Nascido em 08 de junho de 1839, Quintino de Lacerda, foi o mais
atuante agitador da abolição no litoral Paulista, garantindo abrigo a
escravos fugitivos de toda a região do planalto, que aqui buscavam
defesa.
O Quilombo
do Jabaquara, na descrição de Silva Jardim, era verdadeiramente
inexpugnável, defendido pelas encosta do morro do Jabaquara e com um
único caminho de acesso permanentemente guardados pôr sentinelas de
Quintino.
Em 1850
haviam 3.189 escravos em Santos, para uma população livre de 3.956
habitantes.
Não deixa
de ser surpreendente que quinze anos depois já existia uma forte
resistência organizada e que três meses antes da abolição do instituto
da escravidão no Brasil, em Santos já não houvesse escravos. Tanto que
dia 13 de maio de 1888 seguiram-se oito dias de festa populares,
comícios, passeatas músicas e dança nas ruas.
Quintino
de Lacerda, foi o centro das atenções e chegou a receber, em
solenidade pública, um relógio de ouro, como um homenagem popular a
seu mais querido líder abolicionista.
Com a
abolição, o irrequieto Quintino lança-se à luta política,
incorporando, pela primeira vez, os negros ao processo político na
cidade. Organiza e comanda um batalhão na defesa contra uma possível
invasão de tropas rebeldes interessadas em depor o Marechal Floriano
Peixoto. Recebe, em reconhecimento, o título de Major Honorário da
Guarda Nacional, em 1893.
Sua
eleição para a Câmara municipal, em 1895, porém, faz eclodir uma
grande crise política fomentada pêlos setores racista. Ela começa com
a negação de sua posse como vereador.
A batalha
judicial que se segue, chega aos tribunais paulistanos, e termina com
a vitória de Quintino. Prevendo o desfecho em favor do líder negro, o
presidente da Câmara, Manoel Maria Tourinho, renunciou ao mandato,
seguido pelo vereador Alberto Veiga. O novo presidente José André do
Sacramento Macuco, foi obrigado a empossar Quintino, mas renunciou
também ao mandato, em seguida, declarando-se "enojado com o que via",
segundo Francisco Martins dos Santos("Histórias de Santos").
Registra o
mesmo Historiador que apenas um dos inimigos de Quintino permaneceu na
Câmara, embora passasse a não mais comparecer às sessões, Olímpio
Lima, diretor do jornal "A Tribuna do Povo".
As
atividades da Câmara foram suspensas até 1º de junho, quando voltou a
funcionar, sob a presidência interina do próprio Quintino.
No dia 9,
os cargos vagos são preenchidos e, a 16, com base na Lei Eleitoral e
devido às ausências em plenário, Quintino propõe e obtém, pôr
unanimidade, a cassação de Olímpio Lima. O Jornalista, inconformado,
voltou à Câmara a 12 de julho, tão logo foi empossado o novo
presidente, Antônio Vieira de Figueiredo, mas foi solicitado a
retirar-se, já que seu mandato fora cassado.

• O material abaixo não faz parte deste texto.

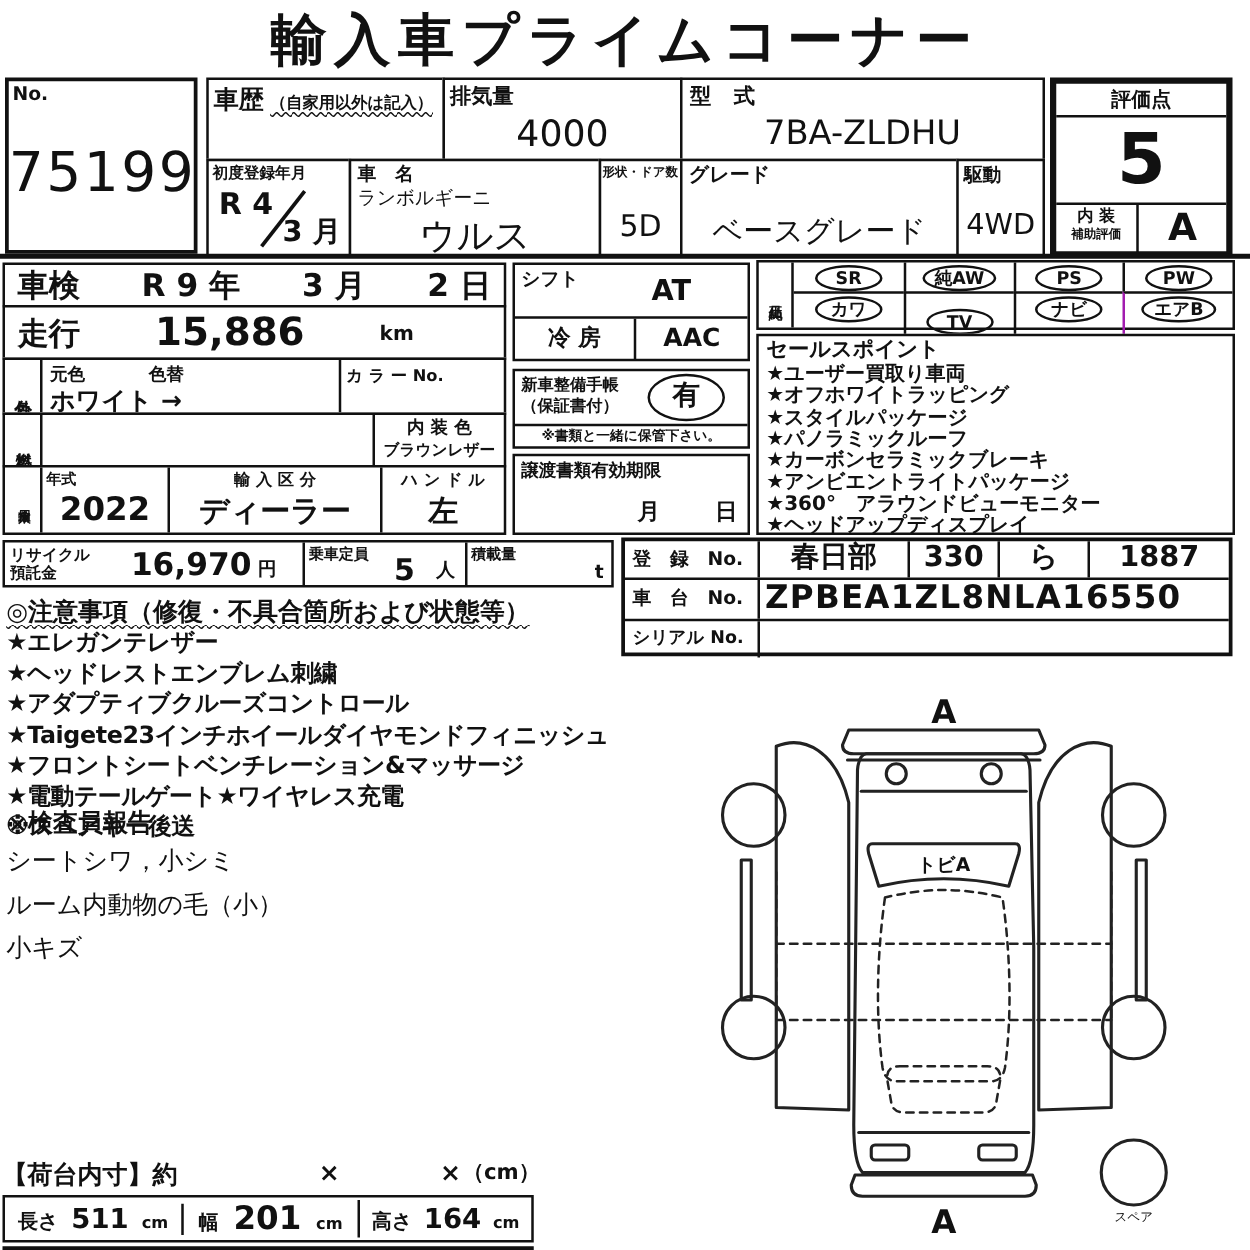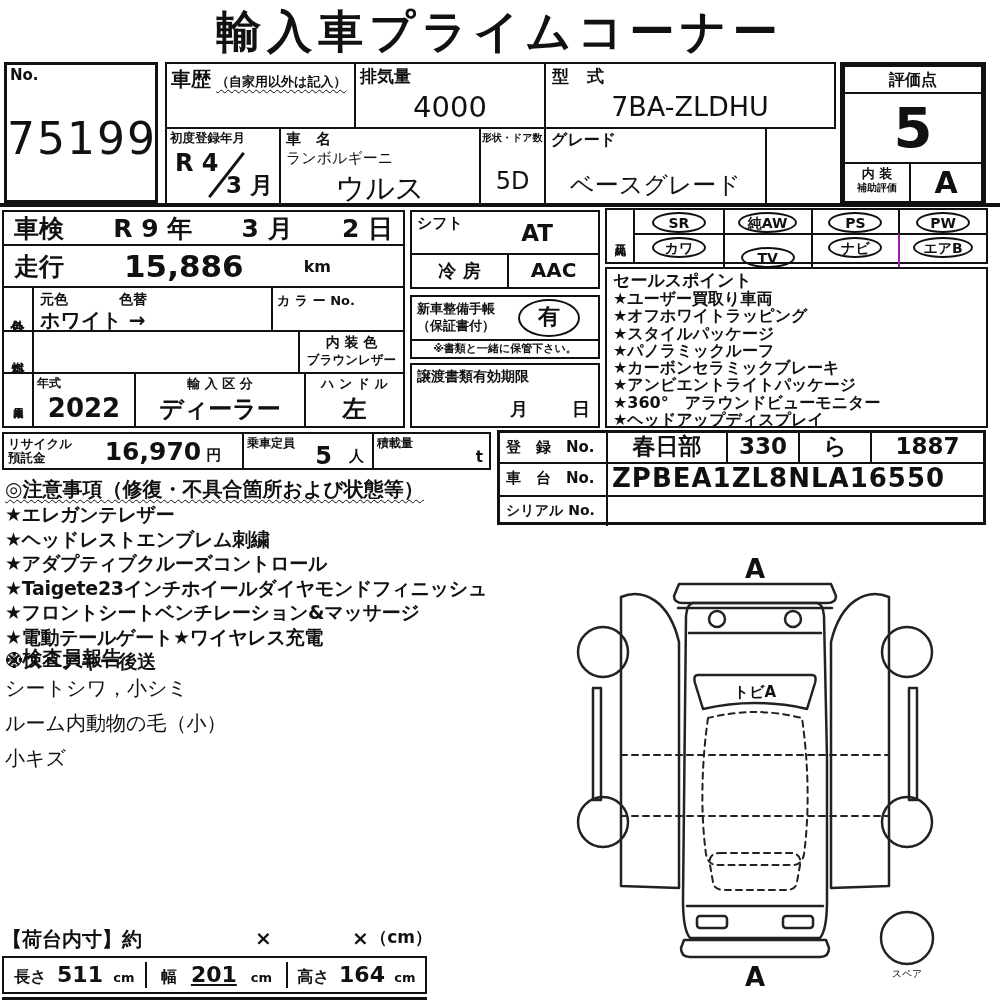--- a/index.html
+++ b/index.html
@@ -61,20 +61,24 @@
     <div class="abs ctr" style="left:0;right:0;top:40px;font-size:29px;">ウルス</div>
   </div>
   <div class="bx" style="left:479px;top:127px;width:67px;height:79px;">
     <div class="abs bold nowrap" style="left:1px;top:2px;font-size:10px;">形状・ドア数</div>
     <div class="abs ctr" style="left:0;right:0;top:38px;font-size:24px;">5D</div>
   </div>
   <div class="bx" style="left:544px;top:127px;width:223px;height:79px;">
     <div class="abs bold" style="left:5px;top:1px;font-size:16px;">グレード</div>
     <div class="abs ctr" style="left:0;right:0;top:40px;font-size:24px;">ベースグレード</div>
   </div>
+  <div class="bx" style="left:765px;top:127px;width:71px;height:79px;">
+    <div class="abs bold" style="left:4px;top:2px;font-size:15px;">駆動</div>
+    <div class="abs ctr" style="left:0;right:0;top:38px;font-size:23px;">4WD</div>
+  </div>
 
   <div class="bx b5" style="left:840px;top:62px;width:146px;height:144px;">
     <div class="ctr bold" style="height:25px;border-bottom:2px solid #111;font-size:16px;line-height:25px;">評価点</div>
     <div class="ctr bold" style="height:68px;font-size:56px;line-height:68px;">5</div>
     <div class="flex" style="height:41px;border-top:2px solid #111;">
       <div class="ctr" style="width:64px;border-right:2px solid #111;padding-top:2px;">
         <div class="bold" style="font-size:13px;line-height:1.2;">内 装</div>
         <div class="bold" style="font-size:10px;line-height:1.2;">補助評価</div>
       </div>
       <div class="grow ctr bold" style="font-size:30px;line-height:38px;">A</div>
@@ -261,21 +265,21 @@
     <div class="abs bold" style="left:350px;top:0;font-size:20px;">×</div>
     <div class="abs bold" style="right:0;top:0;font-size:17px;">（cm）</div>
     <div class="bx flex" style="left:0;top:30px;width:425px;height:38px;align-items:center;">
       <div class="flex" style="width:141px;border-right:2px solid #111;align-items:baseline;justify-content:space-evenly;">
         <span class="bold" style="font-size:16px;">長さ</span>
         <span class="bold" style="font-size:22px;">511</span>
         <span class="bold" style="font-size:13px;">cm</span>
       </div>
       <div class="flex" style="width:139px;border-right:2px solid #111;align-items:baseline;justify-content:space-evenly;">
         <span class="bold" style="font-size:16px;">幅</span>
-        <span class="bold" style="font-size:22px;text-decoration:underline;">201</span>
+        <span class="bold" style="font-size:26px;">201</span>
         <span class="bold" style="font-size:13px;">cm</span>
       </div>
       <div class="flex grow" style="align-items:baseline;justify-content:space-evenly;">
         <span class="bold" style="font-size:16px;">高さ</span>
         <span class="bold" style="font-size:22px;">164</span>
         <span class="bold" style="font-size:13px;">cm</span>
       </div>
     </div>
     <div class="hline" style="left:0;top:71px;width:425px;height:3px;"></div>
   </div>

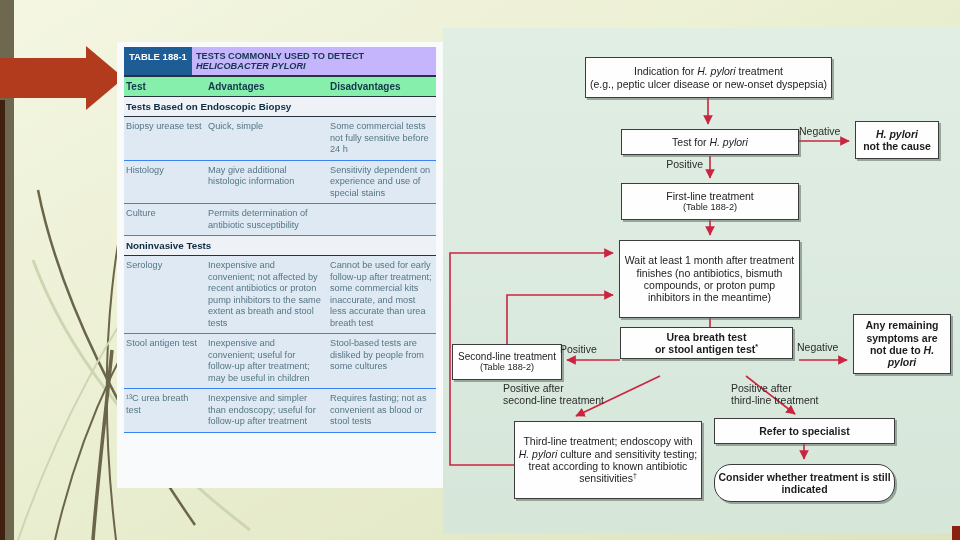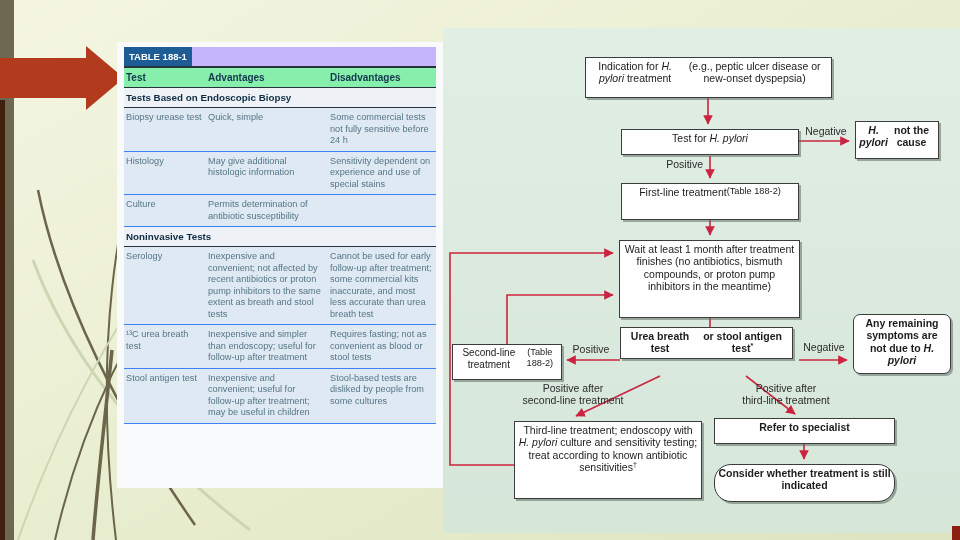--- a/index.html
+++ b/index.html
@@ -25,27 +25,27 @@
   .t-row{display:flex;font-size:9.2px;color:#557685;background:#dfe9f3;
     padding:4px 2px 4px 2px;border-bottom:1px solid #3b82f6;line-height:1.25;}
   .c1{width:82px;padding-right:5px;box-sizing:border-box;}
   .c2{width:122px;padding-right:7px;box-sizing:border-box;}
   .c3{flex:1;}
   
   #flow-panel{position:absolute;left:443px;top:28px;width:517px;height:505px;
     background:linear-gradient(to bottom,#e1eee4,#d6e6d9);}
   #flow-lines{position:absolute;left:0;top:0;pointer-events:none;}
   .flow-box{position:absolute;background:#fdfefd;border:1.5px solid #3c3c3c;
-    box-shadow:2px 2px 0 rgba(95,110,100,.55);display:flex;flex-direction:row;
+    box-shadow:2px 2px 0 rgba(95,110,100,.55);display:flex;flex-direction:column;
     justify-content:center;text-align:center;font-size:10.5px;
     color:#1c1c1c;line-height:1.18;padding:2px 3px;box-sizing:border-box;}
   .flow-box i{font-style:italic;}
   .bold{font-weight:bold;}
   .small{font-size:9.2px;}
-  .flow-label{position:absolute;font-size:10.5px;color:#2b2b2b;text-align:center;line-height:1.15;}
+  .flow-label{position:absolute;font-size:10.5px;color:#2b2b2b;line-height:1.15;}
   sup{font-size:7px;vertical-align:super;line-height:0;}
   #corner-block{position:absolute;right:0;bottom:0;width:8px;height:14px;background:#8b1f10;}
 </style>
 </head>
 <body>
 
 <div id="slide">
 
   <div id="olive-bar"></div>
   <div id="maroon-strip"></div>
@@ -59,20 +59,21 @@
     <path d="M93,460 C98,395 106,330 112,270" stroke="#6b654a" stroke-width="3.5" fill="none"></path>
   </svg>
 
   <svg id="arrow-svg" width="126" height="70" viewBox="0 0 126 70">
     <polygon points="0,14 86,14 86,2 124,34 86,66 86,54 0,54" fill="#b23a1d"></polygon>
   </svg>
 
   <div id="table-panel">
     <div class="t-titlebar">
       <span class="t-label">TABLE 188-1</span>
+      <span class="t-title"><span>TESTS COMMONLY USED TO DETECT </span><i>HELICOBACTER PYLORI</i></span>
     </div>
     <div class="t-cols">
       <span class="c1">Test</span>
       <span class="c2">Advantages</span>
       <span class="c3">Disadvantages</span>
     </div>
 
     <div class="t-section">Tests Based on Endoscopic Biopsy</div>
     <div class="t-row">
       <span class="c1">Biopsy urease test</span>
@@ -89,28 +90,28 @@
       <span class="c2">Permits determination of antibiotic susceptibility</span>
     </div>
 
     <div class="t-section">Noninvasive Tests</div>
     <div class="t-row">
       <span class="c1">Serology</span>
       <span class="c2">Inexpensive and convenient; not affected by recent antibiotics or proton pump inhibitors to the same extent as breath and stool tests</span>
       <span class="c3">Cannot be used for early follow-up after treatment; some commercial kits inaccurate, and most less accurate than urea breath test</span>
     </div>
     <div class="t-row">
+      <span class="c1">Stool antigen test</span>
+      <span class="c2">Inexpensive and convenient; useful for follow-up after treatment; may be useful in children</span>
+      <span class="c3">Stool-based tests are disliked by people from some cultures</span>
+    </div>
+    <div class="t-row">
       <span class="c1">¹³C urea breath test</span>
       <span class="c2">Inexpensive and simpler than endoscopy; useful for follow-up after treatment</span>
       <span class="c3">Requires fasting; not as convenient as blood or stool tests</span>
-    </div>
-    <div class="t-row">
-      <span class="c1">Stool antigen test</span>
-      <span class="c2">Inexpensive and convenient; useful for follow-up after treatment; may be useful in children</span>
-      <span class="c3">Stool-based tests are disliked by people from some cultures</span>
     </div>
   </div>
 
   <div id="flow-panel">
     <svg id="flow-lines" width="517" height="505" viewBox="0 0 517 505">
       <defs>
         <marker id="ah" markerWidth="7" markerHeight="7" refX="5.5" refY="3" orient="auto">
           <path d="M0,0 L6,3 L0,6 z" fill="#cb2440"></path>
         </marker>
       </defs>
@@ -156,21 +157,21 @@
     <div class="flow-box bold" style="left:177px;top:299px;width:173px;height:32px;">
       <div>Urea breath test</div>
       <div><span>or stool antigen test</span><sup>*</sup></div>
     </div>
 
     <div class="flow-box" style="left:9px;top:316px;width:110px;height:36px;font-size:10px;">
       <div>Second-line treatment</div>
       <div class="small">(Table 188-2)</div>
     </div>
 
-    <div class="flow-box bold" style="left:410px;top:286px;width:98px;height:60px;border-radius:7px;">
+    <div class="flow-box bold" style="left:410px;top:286px;width:98px;height:60px;">
       <div><span>Any remaining symptoms are not due to </span><i>H. pylori</i></div>
     </div>
 
     <div class="flow-box" style="left:71px;top:393px;width:188px;height:78px;">
       <div><span>Third-line treatment; endoscopy with </span><i>H. pylori</i><span> culture and sensitivity testing; treat according to known antibiotic sensitivities</span><sup>†</sup></div>
     </div>
 
     <div class="flow-box bold" style="left:271px;top:390px;width:181px;height:26px;">
       <div>Refer to specialist</div>
     </div>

Lima iniciou uma série
violenta de ataques contra Quintino em seu jornal, e à própria Câmara,
num processo que culminaria, pôr fim, com a revogação da Constituição
Municipal autônoma , que fora em 15 de novembro de 1894 e durou menos
de um ano.
Quintino
de Lacerda morreu em 10 de agosto de 1898, deixando três filhos
menores. Seu enterro foi acompanhado pôr um grande número de pessoas,
um testemunho do reconhecimento de sua importância histórica.